# For Patrick, diversity a key in admin hiring



## PBC FL Cop (Oct 22, 2003)

Sunday, December 23, 2007

*For Patrick, diversity a key in administration hiring*

NEWS ANALYSIS

*By Ken Maguire THE ASSOCIATED PRESS*

*BOSTON- *The state's first black governor says he's far outpacing his predecessor when it comes to hiring minorities into government management jobs, which he says is an important step in making the Statehouse feel like the people's house.

"There are regular citizens who feel like they can't get heard up here unless they know a lobbyist. It shouldn't be that way," Patrick said in an interview with The Associated Press.

One way to remove the barriers, he said, is by hiring from a wider pool of candidates. Patrick cites as one of his first-year achievements hiring a "historically diverse" Cabinet and leadership team.

_*Twenty-seven percent of hires in the governor's office are people of color*_ and 52 percent are women, the Democratic governor said.

_*Nineteen percent of administration managers hired this year are racial minorities*_, which Patrick said is more than double the percentage hired by the administration of Republican Mitt Romney in its first year, 2003.

"We have made great progress, but there's no end game," Patrick said.

The state's first Democratic governor in 16 years said his campaign message about Massachusetts politics being exclusionary resonated with his supporters.

"I talked about why that was neither a critique nor a compliment, but it was a reality, and that there are a whole lot of people just like me who feel like they can't get in the club, that you've got to wait your turn, that you've got to know somebody," Patrick said.

After winning office, Patrick pledged that his administration would be "a real reflection of the diversity of Massachusetts in every way, racially and ethnically and geographically and in terms of background and perspective."

Once in office, he signed an executive order mandating state agencies develop an affirmative action and diversity plan.
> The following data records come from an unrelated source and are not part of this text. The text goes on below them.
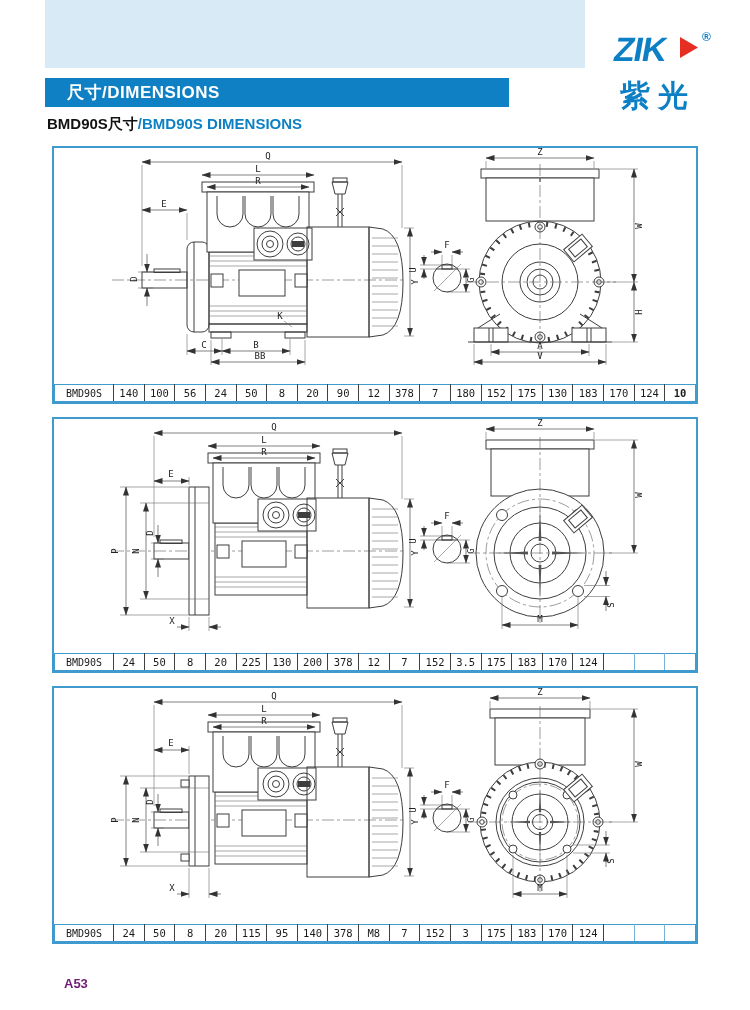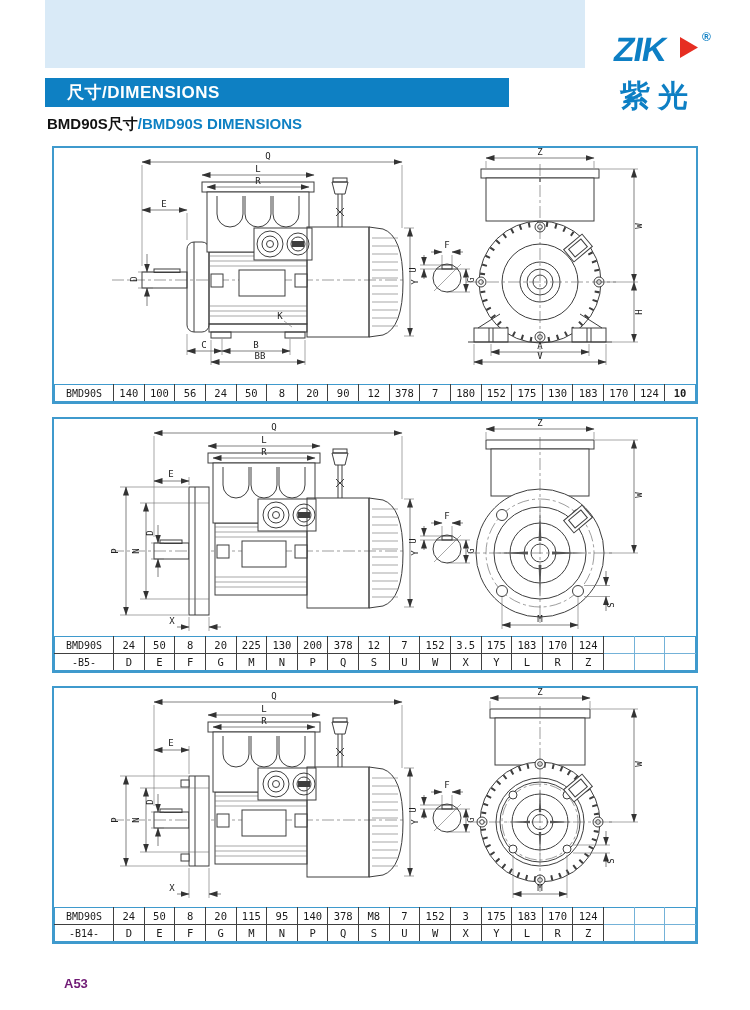--- a/index.html
+++ b/index.html
@@ -419,42 +419,20 @@
           <td>152</td>
           <td>3.5</td>
           <td>175</td>
           <td>183</td>
           <td>170</td>
           <td>124</td>
           <td class="empty"></td>
           <td class="empty"></td>
           <td class="empty"></td>
         </tr>
-        <tr>
-          <td class="hdr">-B5-</td>
-          <td>D</td>
-          <td>E</td>
-          <td>F</td>
-          <td>G</td>
-          <td>M</td>
-          <td>N</td>
-          <td>P</td>
-          <td>Q</td>
-          <td>S</td>
-          <td>U</td>
-          <td>W</td>
-          <td>X</td>
-          <td>Y</td>
-          <td>L</td>
-          <td>R</td>
-          <td>Z</td>
-          <td class="empty"></td>
-          <td class="empty"></td>
-          <td class="empty"></td>
-        </tr>
       </tbody>
     </table>
 </div>
 
 <div class="panel" id="panel-b14">
   <svg class="drawing" viewBox="0 0 640 218" width="640" height="218">
     <line class="cl" x1="58" y1="132" x2="352" y2="132"></line>
     <rect class="ln" x="100" y="124" width="35" height="16"></rect>
     <rect class="ln" x="106" y="121" width="22" height="3.5"></rect>
     <rect class="lnf" x="135" y="88" width="20" height="90"></rect>
@@ -624,39 +602,17 @@
           <td>152</td>
           <td>3</td>
           <td>175</td>
           <td>183</td>
           <td>170</td>
           <td>124</td>
           <td class="empty"></td>
           <td class="empty"></td>
           <td class="empty"></td>
         </tr>
-        <tr>
-          <td class="hdr">-B14-</td>
-          <td>D</td>
-          <td>E</td>
-          <td>F</td>
-          <td>G</td>
-          <td>M</td>
-          <td>N</td>
-          <td>P</td>
-          <td>Q</td>
-          <td>S</td>
-          <td>U</td>
-          <td>W</td>
-          <td>X</td>
-          <td>Y</td>
-          <td>L</td>
-          <td>R</td>
-          <td>Z</td>
-          <td class="empty"></td>
-          <td class="empty"></td>
-          <td class="empty"></td>
-        </tr>
       </tbody>
     </table>
 </div>
 
 <div class="footer">A53</div>
 
 </body></html>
It required Cabinet secretaries to appoint a diversity director and state agencies to appoint a civil rights officer to ensure compliance with nondiscrimination laws. It also mandated diversity training.

Beverly Dwyer, founder of the nonprofit National Diversity Foundation, which runs education programs, said laying the foundation with an executive order was a good first step.

"Diversity is particularly important for state government because the clientele they serve are the most diverse," said Dwyer, who worked 36 years for the state of Rhode Island, including as state diversity director. "It's a trust issue with cultures. There's a comfort zone there."

_Massachusetts is about *86 percent white*, 8 percent Hispanic, and *7 percent black*, with some crossover because of people reporting mixed race, according to 2005 Census figures._

Patrick in May hired Lily Mendez-Morgan as senior appointments director, overseeing hiring in the executive branch and on state boards and commissions. In doing so, Patrick cited Mendez-Morgan's experience with a foundation that supports civic participation by minorities.

Romney spokesman Eric Fehrnstrom said he's unable to confirm Patrick's statement about hiring more minorities, but defended Romney's record.

"Governor Romney had a diverse Cabinet and senior staff with women and African-Americans who were hired for their skills and capabilities," said Fehrnstrom, adding that Romney was nationally recognized for having a high number of women in senior positions.

Romney, now campaigning for the Republican nomination for president, told a crowd in Londonderry, N.H., in August that he would surround himself in Washington with advisers who reflect the nation's diversity. He said he envisioned calling together a group similar to the "kitchen cabinet" of black citizens he said he regularly met with as governor.

Patrick, who is campaigning for Democratic presidential hopeful Barack Obama, said he's optimistic about making Massachusetts government more accessible.

"I know that there are traditions and conventions of successful legislating, but I also know that the people want a change and I was elected to lead that change, and I'm trying to do so," he said.

86% of population is white, 7% is black, yet the black Gov's new hires are 27% black?? Sounds more like discrimination than diversity!!!


----------



## SOT (Jul 30, 2004)

He's got a lot of relatives that need jobs...yo!


----------



## PBC FL Cop (Oct 22, 2003)

Wolfman said:


> I wonder how many better qualified people were passed over because their shade of skin tone


Approximately 27%


----------



## SinePari (Aug 15, 2004)

PBC FL Cop said:


> Once in office, he signed an executive order mandating state agencies develop an affirmative action and diversity plan.


That's how he made his $$$ before getting into the Clinton Administration. Raping a company with deep pockets by showing them that their diversity numbers do not "reflect" the population.


----------